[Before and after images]
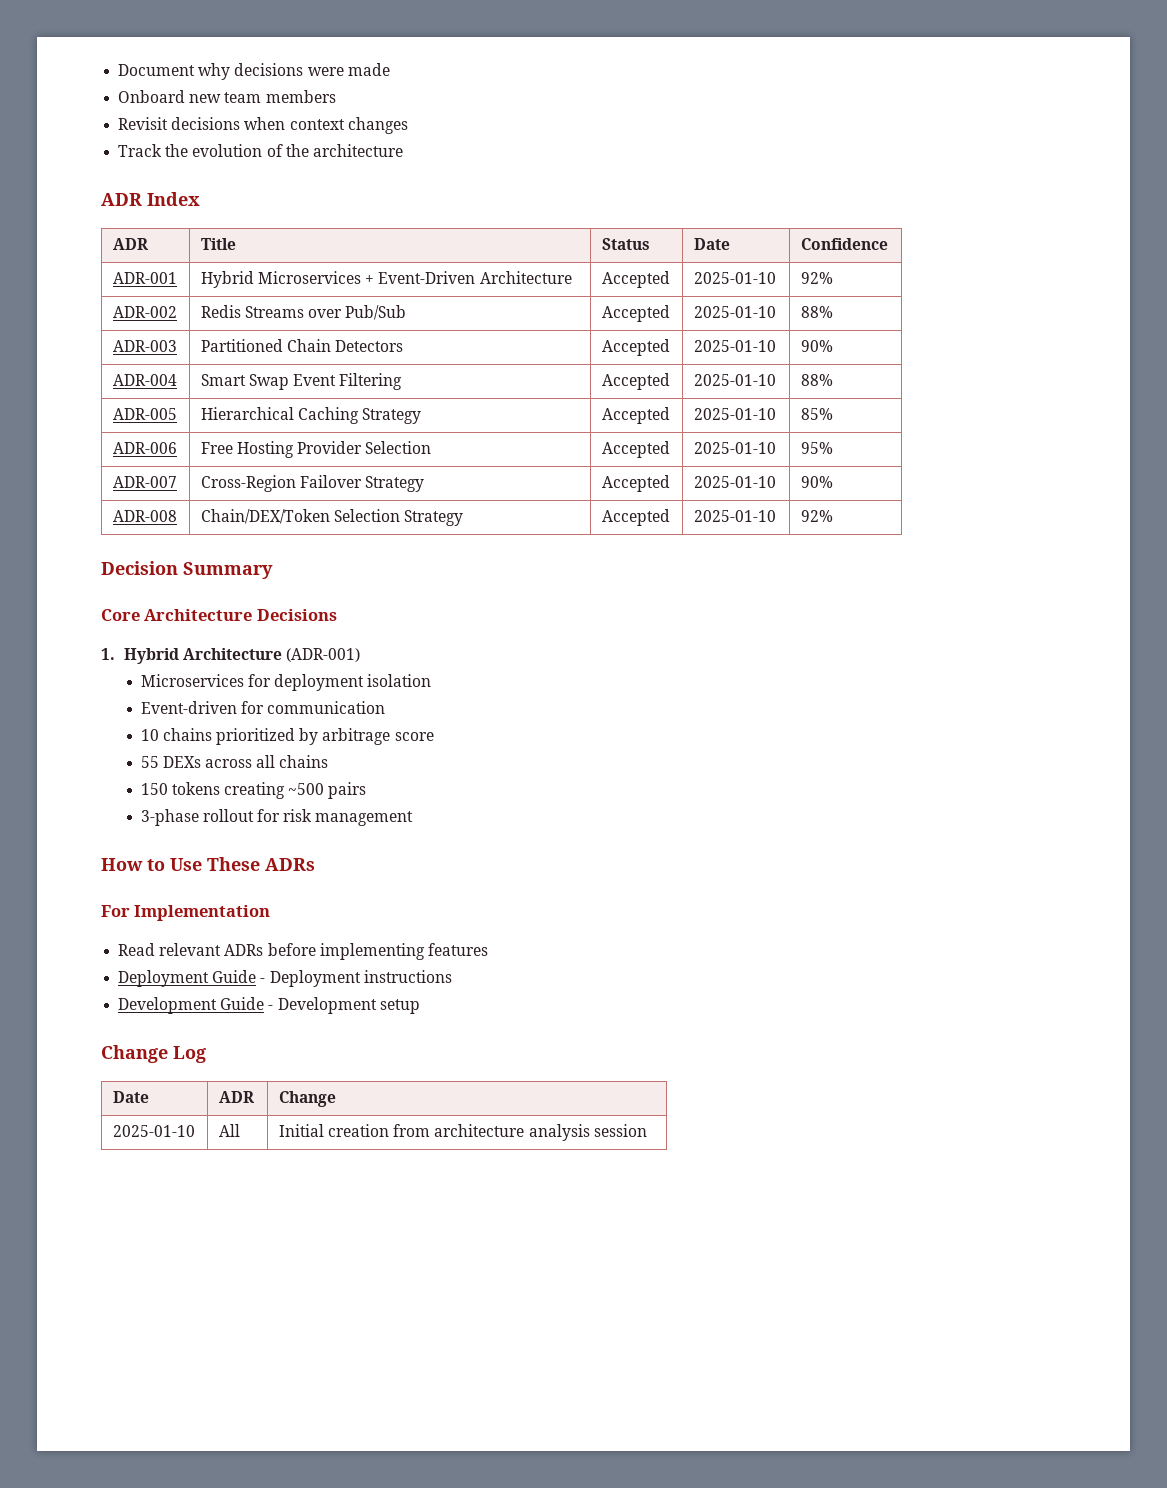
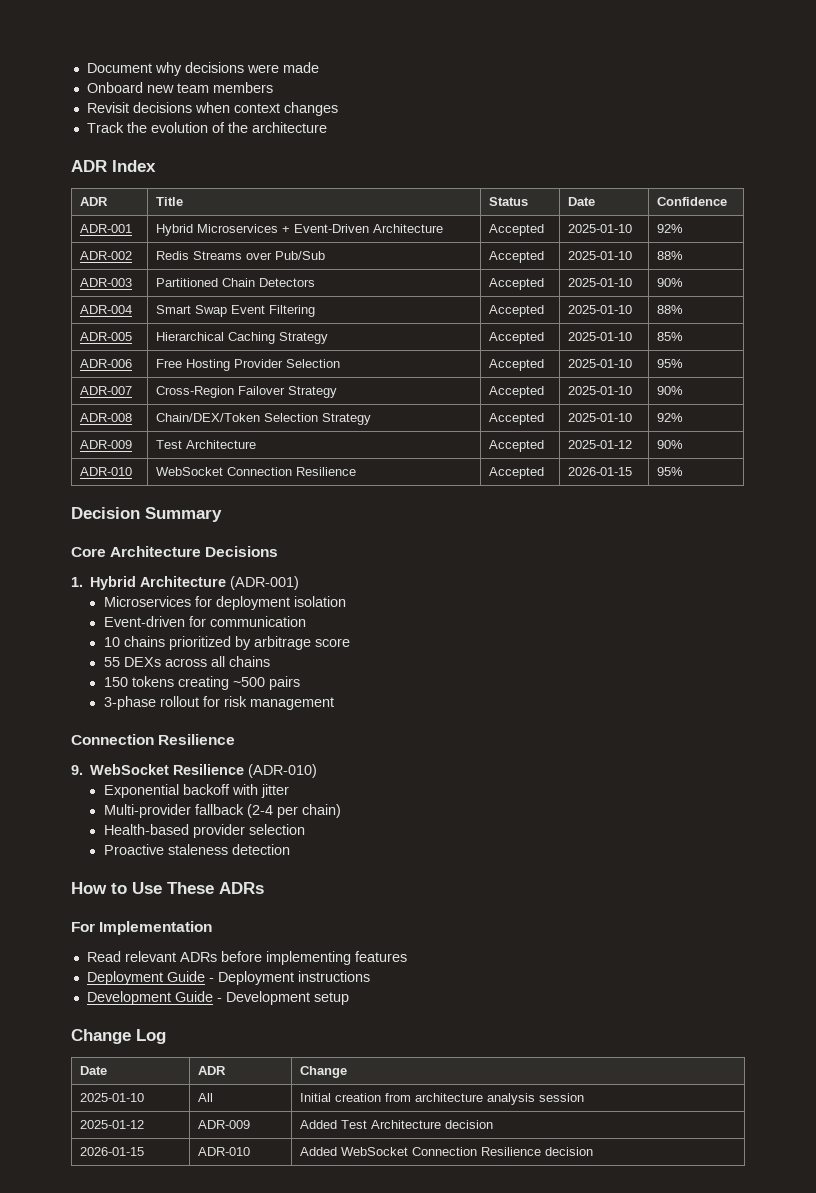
+ ADR-009 | Test Architecture | Accepted | 2025-01-12 | 90%
+ ADR-010 | WebSocket Connection Resilience | Accepted | 2026-01-15 | 95%
  3-phase rollout for risk management
+ Connection Resilience
+ 9. WebSocket Resilience (ADR-010)
+ Exponential backoff with jitter
+ Multi-provider fallback (2-4 per chain)
+ Health-based provider selection
+ Proactive staleness detection
+ 2025-01-12 | ADR-009 | Added Test Architecture decision
+ 2026-01-15 | ADR-010 | Added WebSocket Connection Resilience decision

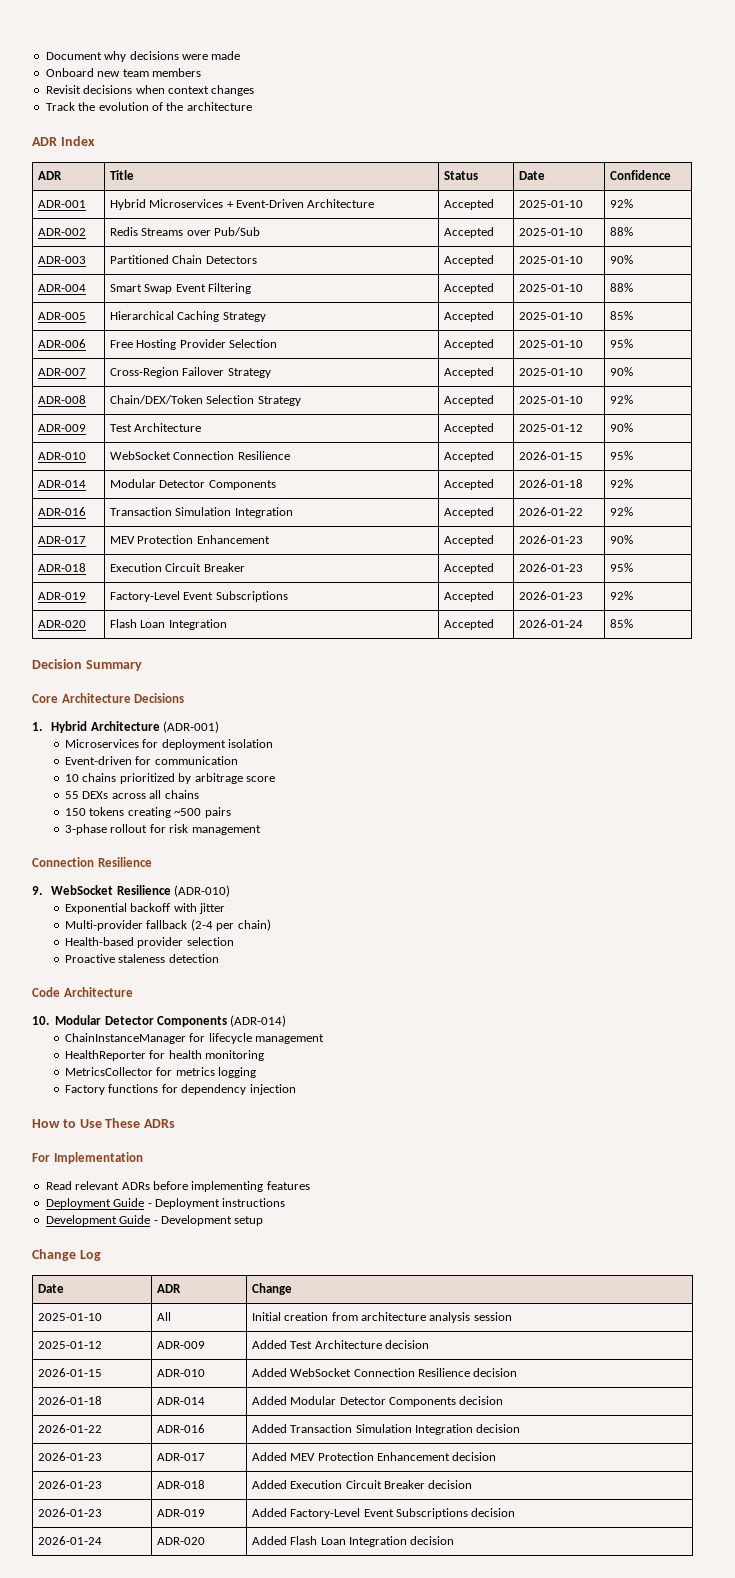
+ ADR-014 | Modular Detector Components | Accepted | 2026-01-18 | 92%
+ ADR-016 | Transaction Simulation Integration | Accepted | 2026-01-22 | 92%
+ ADR-017 | MEV Protection Enhancement | Accepted | 2026-01-23 | 90%
+ ADR-018 | Execution Circuit Breaker | Accepted | 2026-01-23 | 95%
+ ADR-019 | Factory-Level Event Subscriptions | Accepted | 2026-01-23 | 92%
+ ADR-020 | Flash Loan Integration | Accepted | 2026-01-24 | 85%
+ Code Architecture
+ 10. Modular Detector Components (ADR-014)
+ ChainInstanceManager for lifecycle management
+ HealthReporter for health monitoring
+ MetricsCollector for metrics logging
+ Factory functions for dependency injection
+ 2026-01-18 | ADR-014 | Added Modular Detector Components decision
+ 2026-01-22 | ADR-016 | Added Transaction Simulation Integration decision
+ 2026-01-23 | ADR-017 | Added MEV Protection Enhancement decision
+ 2026-01-23 | ADR-018 | Added Execution Circuit Breaker decision
+ 2026-01-23 | ADR-019 | Added Factory-Level Event Subscriptions decision
+ 2026-01-24 | ADR-020 | Added Flash Loan Integration decision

◆ **What the exercise asks**
Repeat each line of the records above exactly, but do not copy the pictures.

◆ **Solved exercise**
+ ADR-009 | Test Architecture | Accepted | 2025-01-12 | 90%
+ ADR-010 | WebSocket Connection Resilience | Accepted | 2026-01-15 | 95%
  3-phase rollout for risk management
+ Connection Resilience
+ 9. WebSocket Resilience (ADR-010)
+ Exponential backoff with jitter
+ Multi-provider fallback (2-4 per chain)
+ Health-based provider selection
+ Proactive staleness detection
+ 2025-01-12 | ADR-009 | Added Test Architecture decision
+ 2026-01-15 | ADR-010 | Added WebSocket Connection Resilience decision

+ ADR-014 | Modular Detector Components | Accepted | 2026-01-18 | 92%
+ ADR-016 | Transaction Simulation Integration | Accepted | 2026-01-22 | 92%
+ ADR-017 | MEV Protection Enhancement | Accepted | 2026-01-23 | 90%
+ ADR-018 | Execution Circuit Breaker | Accepted | 2026-01-23 | 95%
+ ADR-019 | Factory-Level Event Subscriptions | Accepted | 2026-01-23 | 92%
+ ADR-020 | Flash Loan Integration | Accepted | 2026-01-24 | 85%
+ Code Architecture
+ 10. Modular Detector Components (ADR-014)
+ ChainInstanceManager for lifecycle management
+ HealthReporter for health monitoring
+ MetricsCollector for metrics logging
+ Factory functions for dependency injection
+ 2026-01-18 | ADR-014 | Added Modular Detector Components decision
+ 2026-01-22 | ADR-016 | Added Transaction Simulation Integration decision
+ 2026-01-23 | ADR-017 | Added MEV Protection Enhancement decision
+ 2026-01-23 | ADR-018 | Added Execution Circuit Breaker decision
+ 2026-01-23 | ADR-019 | Added Factory-Level Event Subscriptions decision
+ 2026-01-24 | ADR-020 | Added Flash Loan Integration decision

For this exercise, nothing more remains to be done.